Prosesnya berlangsung secara terus menerus tanpa henti. Hal ini sekaligus
memberikan pelajaran berharga buat kita bahwa sepanjang sejarah manusia,
pertanyaan tentang manusia memang tidak akan pernah tuntas terjawab. Tidak ada
sudut pandang yang mampu menjawab secara tuntas terhadap pertanyaan ini.
Namun
demikian, ada satu sisi yang kurang memperoleh perhatian, tetapi sesungguhnya
sisi ini menjadi kebutuhan yang sangat mendasar dari manusia. Yaitu realitas
bahwa manusia tidak hanya membutuhkan aspek yang bersifat fisik-material
belaka, tetapi juga membutuhkan sesuatu yang mampu memenuhi kebutuhannya secara
rohaniah. Ya, manusia membutuhkan agama. Kebutuhan ini bersifat primordial dan
tidak bisa diingkari. Mengingkarinya hanya sebuah kesia-siaan belaka. Karena
itu, ketika ada manusia yang mengikuti ideologi ateis, sesungguhnya ia telah
mengingkari eksistensi dirinya yang paling mendasar. Walaupun secara tegas dan
dengan arogan ia mengingkari akan adanya Tuhan, suatu saat ia pasti akan
membutuhkannya. Kebutuhan akan Tuhan ini sebenarnya telah menjadi bagian dari
alam bawah sadar manusia.
Kita
dapat belajar dari kasus yang menimpa pimpinan komunis terbesar, Lenin. Sebagai
pengembang ideologi ateis, tentu saja ia harus menjadi teladan dari ideologi
yang dikembangkannya. Ia menjadi pioner dan jejak hidup dari apa yang
digagasnya. Tetapi nampaknya ia tidak menyadari bahwa suatu saat akan muncul,
baik sadar atau tidak, kerinduan akan Tuhan. Dan itu benar-benar ia alami.
Suatu
ketika, ia dalam perjalanan dinas dengan pesawat helikopter. Dalam pesawat
tersebut hanya ada dia bersama sang pilot. Pada awalnya, perjalanan berlangsung
dengan cukup lancar. Tidak ada persoalan teknis yang mengganggu perjalanan
dinas bos sosialis-komunis tersebut. Namun ketika berada di daerah pegunungan,
pesawat mengalami gangguan mesin. Jalannya pesawat menjadi oleng tak tentu
arah. Keduanya menjadi panik. Dalam kondisi yang sedemikian darurat, tiba-tiba
terdengar suara teriakan. “Tuhan, selamatkan kami”. Sang pilot terkejut. Sontak
ia menoleh keheranan. Dalam pesawat tersebut hanya ada dia dan sang Bos
Komunisme. Ia keheranan dan ragu akan apa yang didengarnya. “Tuan, salahkah
yang barusan aku dengar?”. Tidak kalah kagetnya dengan sang pilot, Lenin pun
menjadi salah tingkah. Ia menjadi bingung. Mengapa tanpa sadar ia mengucapkan
kalimat tersebut. Bukankah kalimat tersebut menunjukkan suatu ungkapan yang
mengakui adanya Tuhan? Bagaimana mungkin kalimat tersebut muncul dari tokoh
yang memproklamirkan tidak adanya Tuhan?
Nampaknya
Lenin tidak menyadari bahwa pengakuan akan adanya Tuhan yang termanifestasi
dalam ajaran agama merupakan sebuah kebutuhan yang sangat mendasar.
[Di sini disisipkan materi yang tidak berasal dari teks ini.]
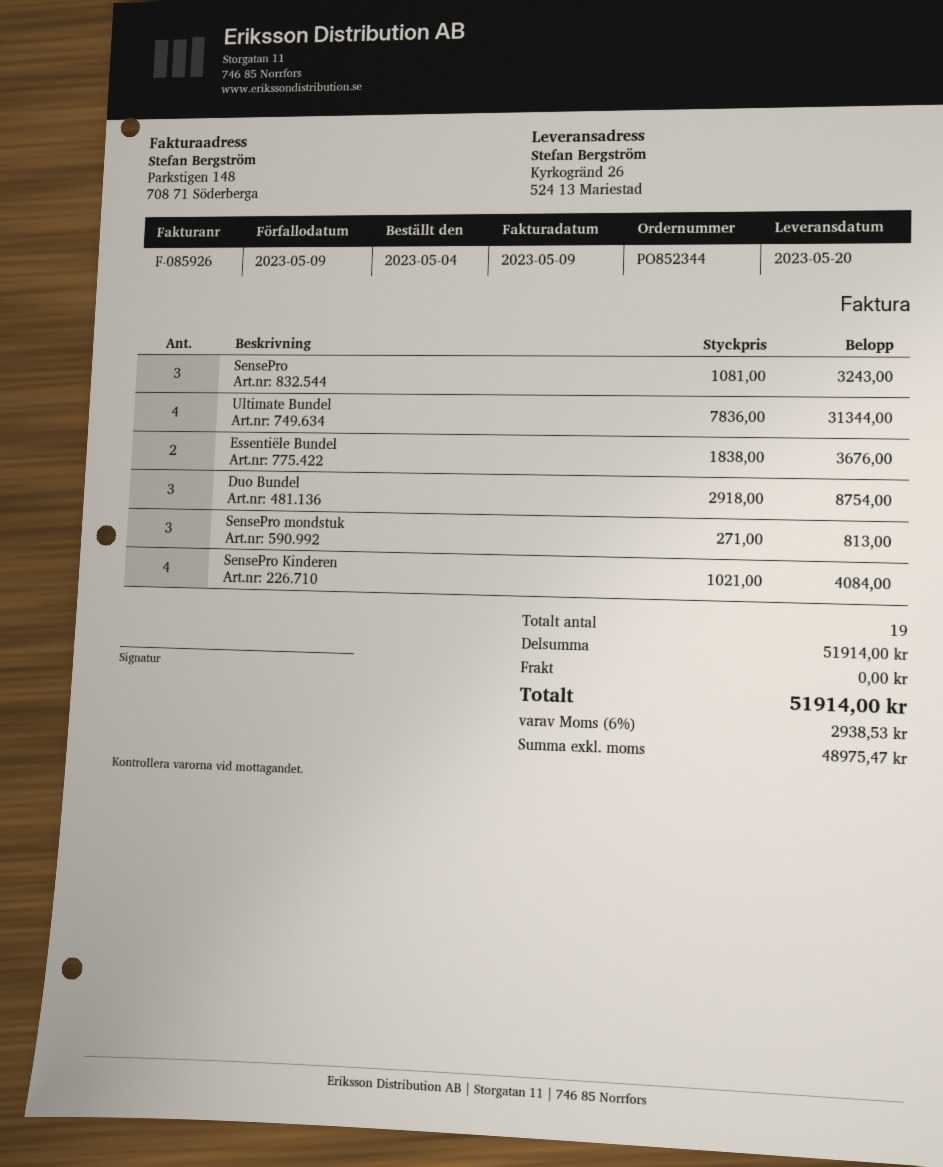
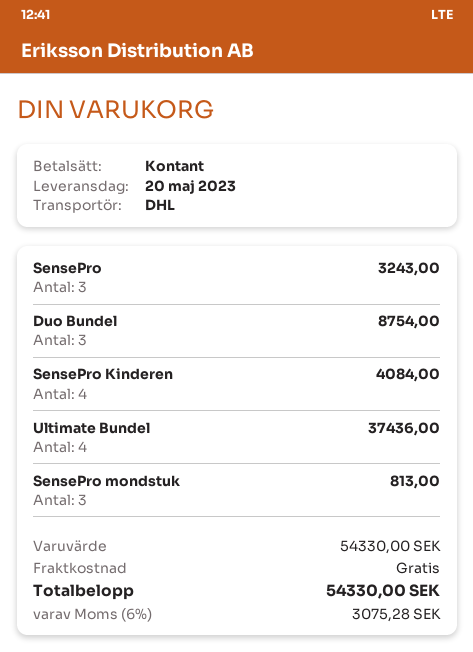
Ultimate Bundel: 4 for 31344.00 -> 4 for 37436.00
Essentiële Bundel: 2 for 3676.00 -> none
subtotal: 51914.00 -> 54330.00
tax: 6% = 2938.53 -> 6% = 3075.28
total: 51914.00 -> 54330.00

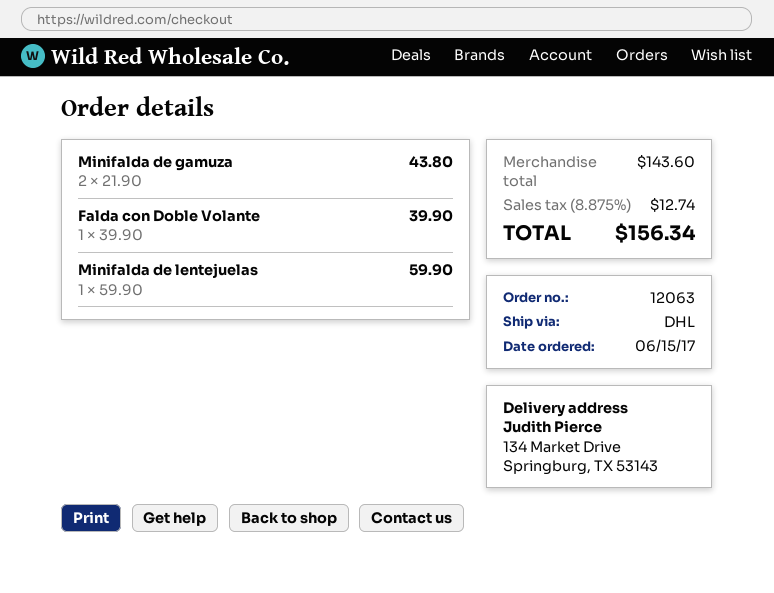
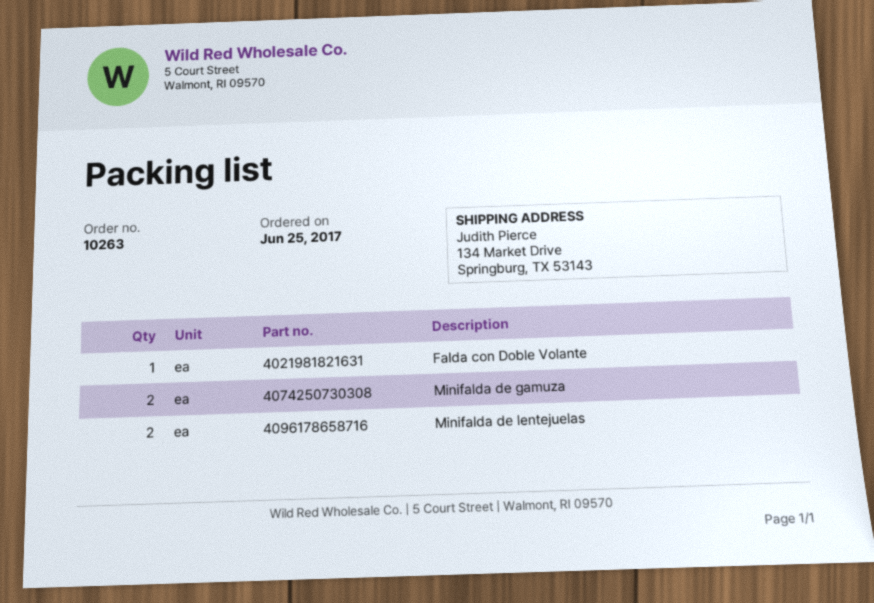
order number: 12063 -> 10263
order date: 2017-06-15 -> 2017-06-25
Minifalda de lentejuelas: 1 -> 2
Menghilangkan, atau tidak mengakui adanya Tuhan adalah sebuah usaha menipu
terhadap diri sendiri. Dalam konteks inilah, penting untuk memperhatikan
pernyataan Anselm von Feuerbac, Religion in welcher Form sie auftritt bleibt
das ideale Bedurfnis der Menschheit [Agama, dalam bentuk apa pun dia
muncul, tetap merupakan kebutuhan ideal umat manusia]. Bagi Feuerbach, peranan
agama menentukan dalam setiap bidang kehidupan. Manusia, tanpa agama, tidak
dapat hidup sempurna. Sayangnya, bertolak belakang dengan pendapatnya, anaknya
yang sangat masyhur sebagai filsuf materialis, Ludwig von Feuerbach, justru
mempersetankan agama. Bagi Feuerbach yunior, hal yang utama bukan agama.
Katanya, “Der Mensch ist, war er iszt,” [Manusia adalah apa yang
ia makan]. Makanan menentukan kehidupan manusia, termasuk kehidupan beragamanya.(Ini adalah sebagian pengantar untuk buku saya, Pengantar Studi Islam, terbitan Gre Publishing Yogyakarta).